The third song, “Collision course” picks you back up and plops you right down in a complex, wailing, rock n’ roll bonanza, accented with Timebomb’s characteristic yelp.

“Collision course” has a classic rock n’ roll influence that is uncommon for Rancid, but follows through all of …Honor Is All We Know, particularly in the country Western rock n’ roll jam “Already Dead.”

Luckily, the songs following “Raise your fist” restore the complexly layered Rancid sound. “Evil is my friend,” the fourth song on the album, and “Everybody’s sufferin,’” the second-to-last song, break down Rancid’s reggae and ska roots into the basic formula of steady rhythm, guitar walks and a few “ch-ch-ch” now and again.

It seems like Rancid took some cues from The Aggrolites, a “dirty reggae” group from Los Angeles under Hellcat Records, in “Everybody’s sufferin’” with the up-tempo keyboard that takes over the song. The keyboard bridge recalls Timebomb’s recent work with Tim Timebomb and Friends.

Sure, the song doesn’t articulate what people are suffering from or how to fix it, kind of like the obtuse riot chant of “Raise your fist,” but it’s way more fun to skank along with.

...Honor Is All We Know ends on a strange song in “Grave Digger,” appropriate only in its title. The song wails against the privileges of the wealthy but doesn’t hold the same weight as “Face Up.” Frederiksen and Timebomb sing they’re “lucky to wake up face up,” referencing the years of trials the band members have gone through, from heroin addictions, to Frederiksen’s seizure on stage in 2006, to Freeman’s lung cancer diagnosis in 2005.

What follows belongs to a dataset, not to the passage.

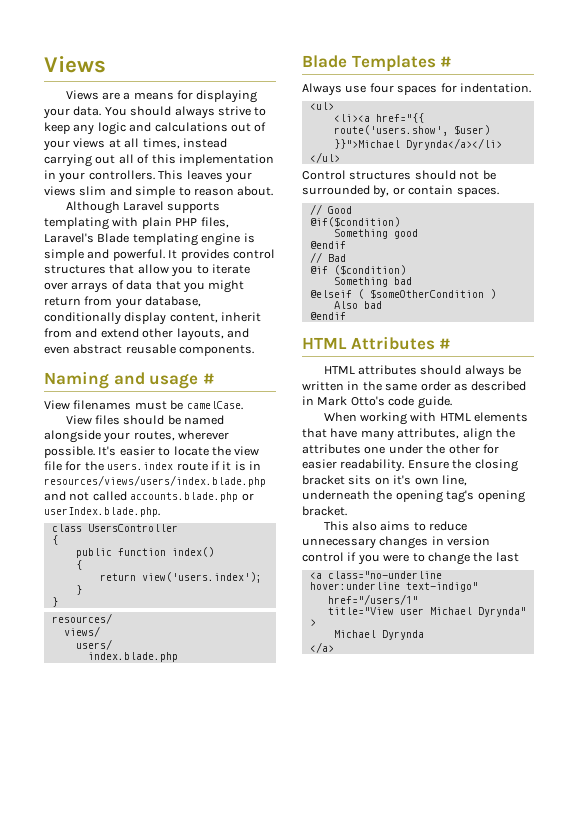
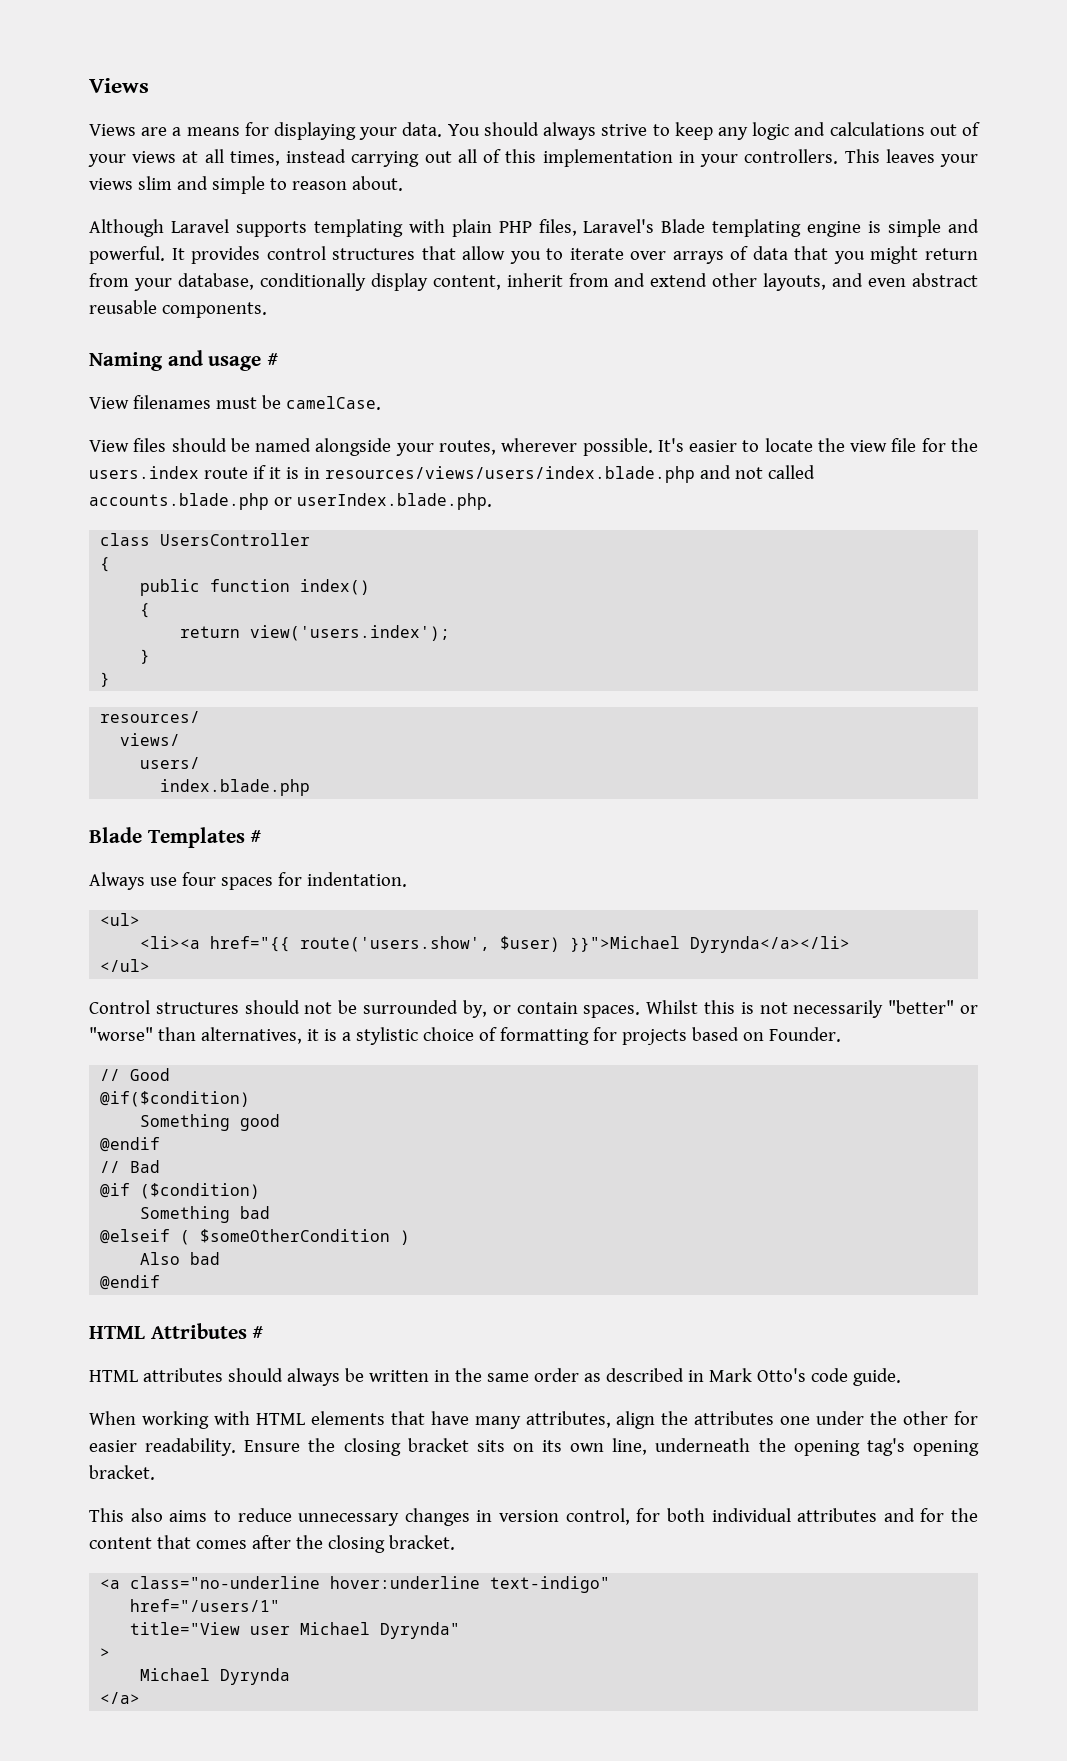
+ Whilst this is not necessarily "better" or "worse" than alternatives, it is a stylistic choice of formatting for projects based on Founder.
- Ensure the closing bracket sits on it's own line, underneath the opening tag's opening bracket.
+ Ensure the closing bracket sits on its own line, underneath the opening tag's opening bracket.
- This also aims to reduce unnecessary changes in version control if you were to change the last
+ This also aims to reduce unnecessary changes in version control, for both individual attributes and for the content that comes after the closing bracket.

Although the album is a little too lazy in lyrical complexity and depth, Rancid delivers with its acknowledgement of the band’s age and experience in themes like forgiveness, gratefulness and hardship, which run through all the songs. The album boils the Rancid-punk sound to its core elements. It’s a little bit softer, a little less intense, but it grows on you with each listen.

Like Rancid proves every show, every tour and every album, punk isn’t dead – it’s just getting older.